───── SUPPLIED RECORDS
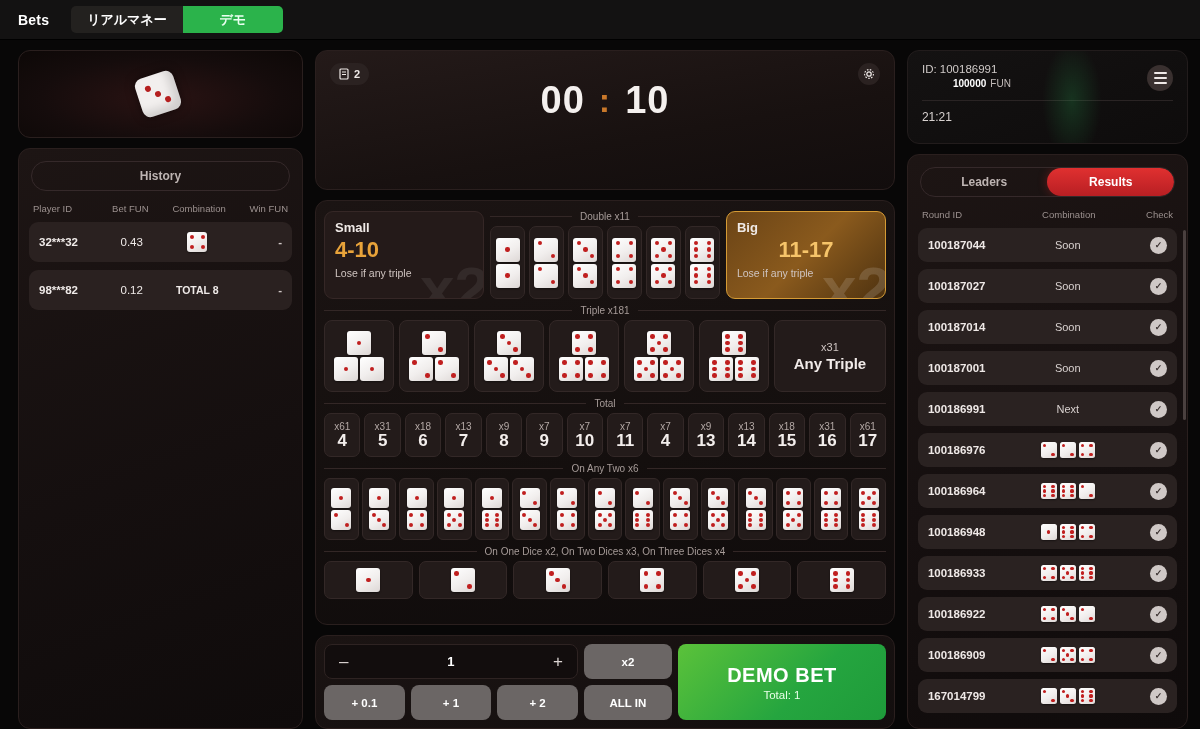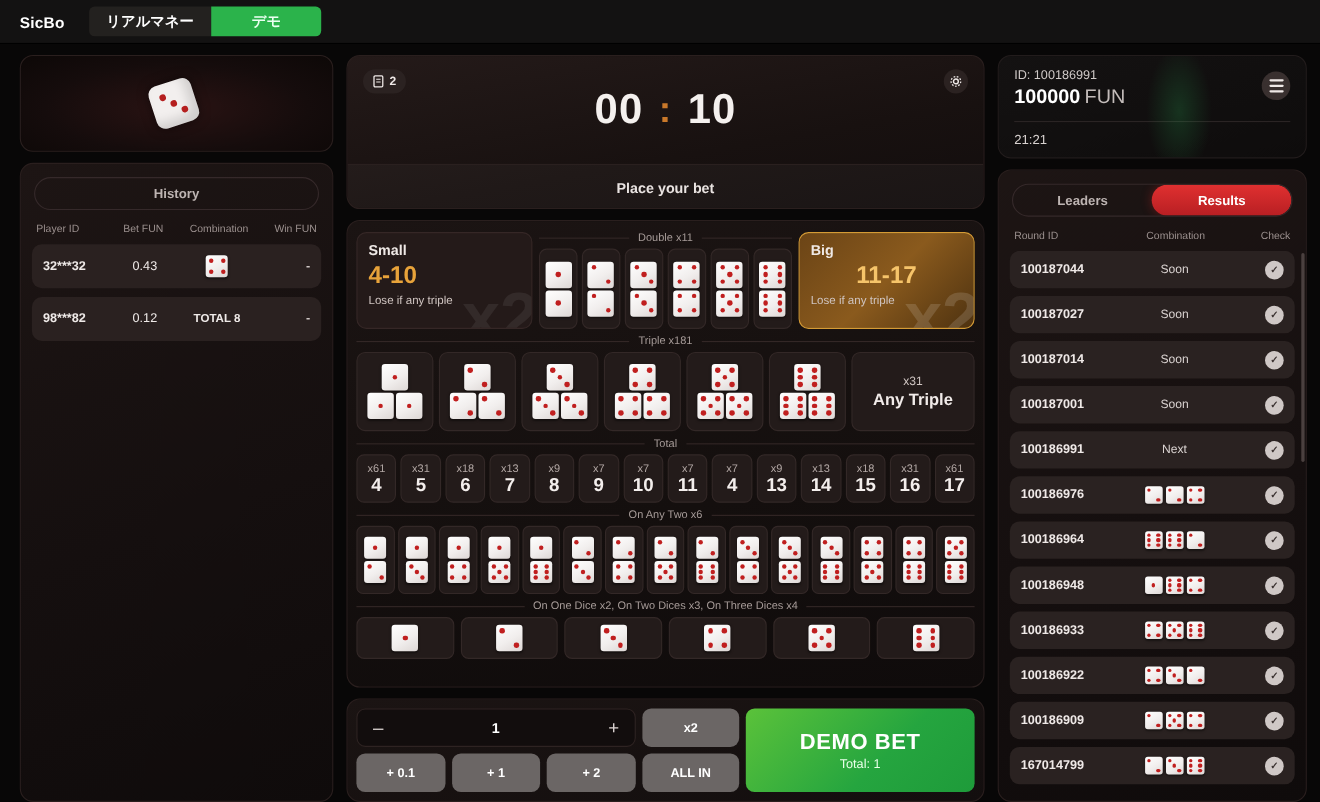--- a/index.html
+++ b/index.html
@@ -295,7 +295,7 @@
 <body>
 
 <div class="topbar">
-  <div class="brand">SicBo</div>
+  <div class="brand">Bets</div>
   <div class="mode-tabs">
     <div class="mode-tab">リアルマネー</div>
     <div class="mode-tab active">デモ</div>

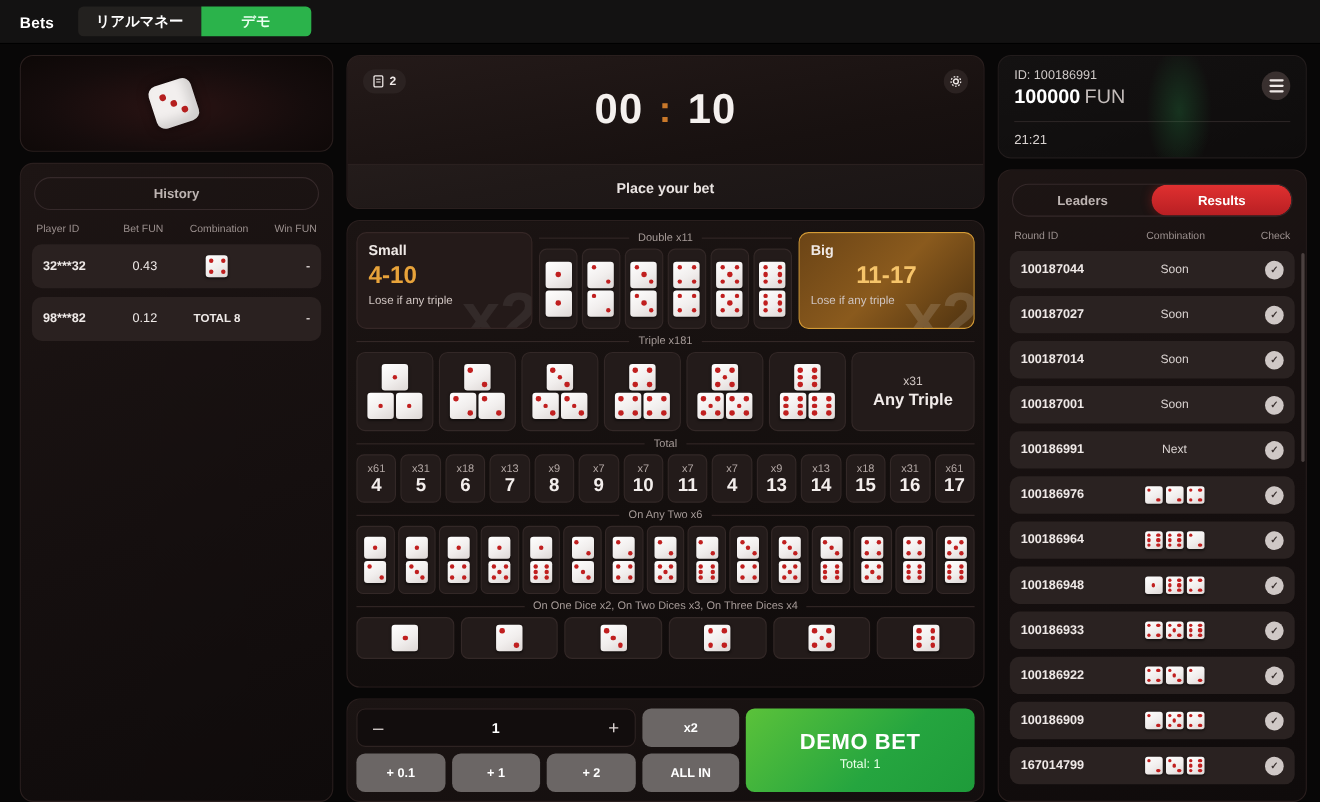--- a/index.html
+++ b/index.html
@@ -253,7 +253,7 @@
     pointer-events: none;
   }
   .acct-id { font-size: 11.5px; color: #cfc9c7; }
-  .acct-bal { margin-top: 3px; font-size: 18px; font-weight: bold; color: #fff; }
+  .acct-bal { margin-top: 3px; font-size: 10px; font-weight: bold; color: #fff; margin-left: 31px; }
   .acct-bal .cur { font-weight: normal; color: #c3bcba; margin-left: 4px; }
   .acct-div { height: 1px; background: #2a2424; margin: 11px 0 9px 0; }
   .acct-time { font-size: 12px; color: #d8d2d0; }

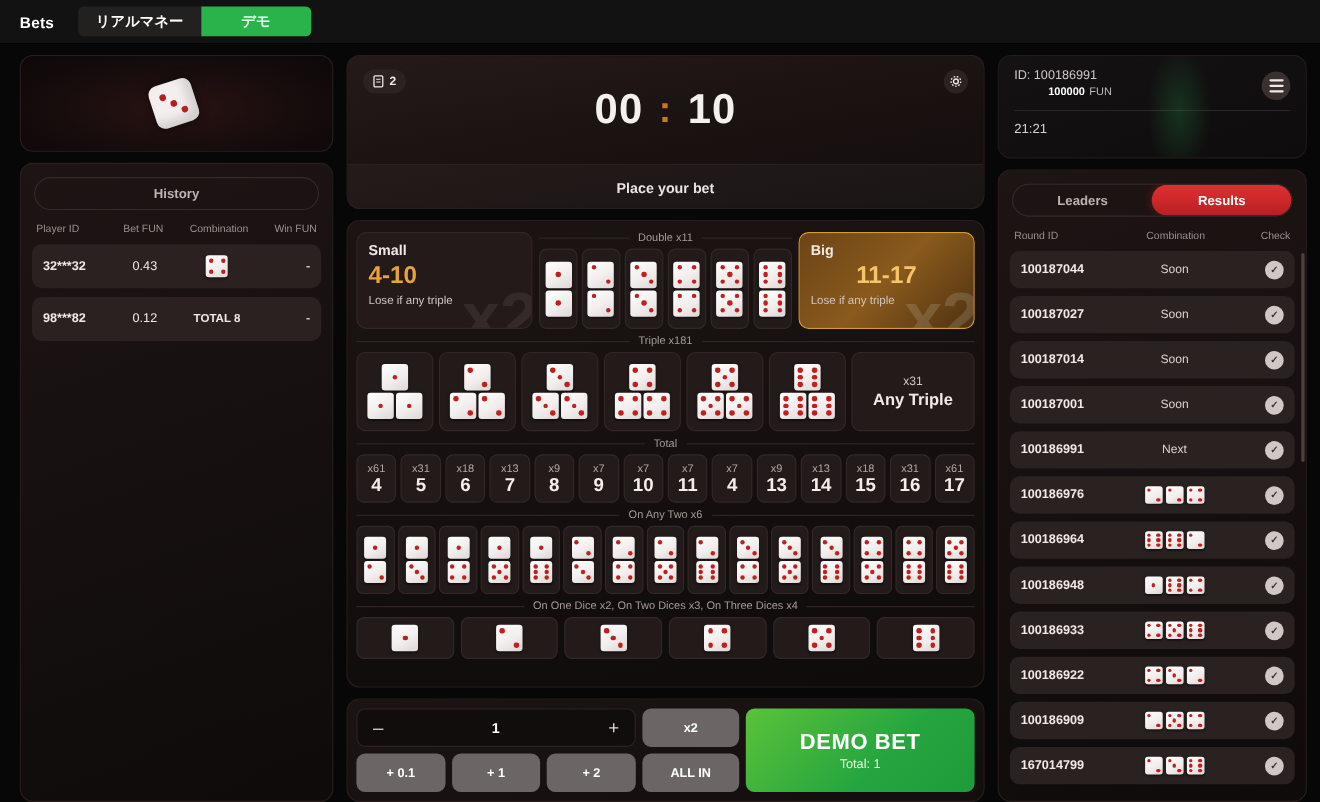--- a/index.html
+++ b/index.html
@@ -372,7 +372,6 @@
           <span>10</span>
         </div>
       </div>
-      <div class="timer-status">Place your bet</div>
     </div>
 
     <div class="board">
──────────
§ PROBLEM TO SOLVE
Output each entry exactly. Skip the pictures.

§ ANSWER SECTION
--- a/index.html
+++ b/index.html
@@ -295,7 +295,7 @@
 <body>
 
 <div class="topbar">
-  <div class="brand">SicBo</div>
+  <div class="brand">Bets</div>
   <div class="mode-tabs">
     <div class="mode-tab">リアルマネー</div>
     <div class="mode-tab active">デモ</div>

--- a/index.html
+++ b/index.html
@@ -253,7 +253,7 @@
     pointer-events: none;
   }
   .acct-id { font-size: 11.5px; color: #cfc9c7; }
-  .acct-bal { margin-top: 3px; font-size: 18px; font-weight: bold; color: #fff; }
+  .acct-bal { margin-top: 3px; font-size: 10px; font-weight: bold; color: #fff; margin-left: 31px; }
   .acct-bal .cur { font-weight: normal; color: #c3bcba; margin-left: 4px; }
   .acct-div { height: 1px; background: #2a2424; margin: 11px 0 9px 0; }
   .acct-time { font-size: 12px; color: #d8d2d0; }

--- a/index.html
+++ b/index.html
@@ -372,7 +372,6 @@
           <span>10</span>
         </div>
       </div>
-      <div class="timer-status">Place your bet</div>
     </div>
 
     <div class="board">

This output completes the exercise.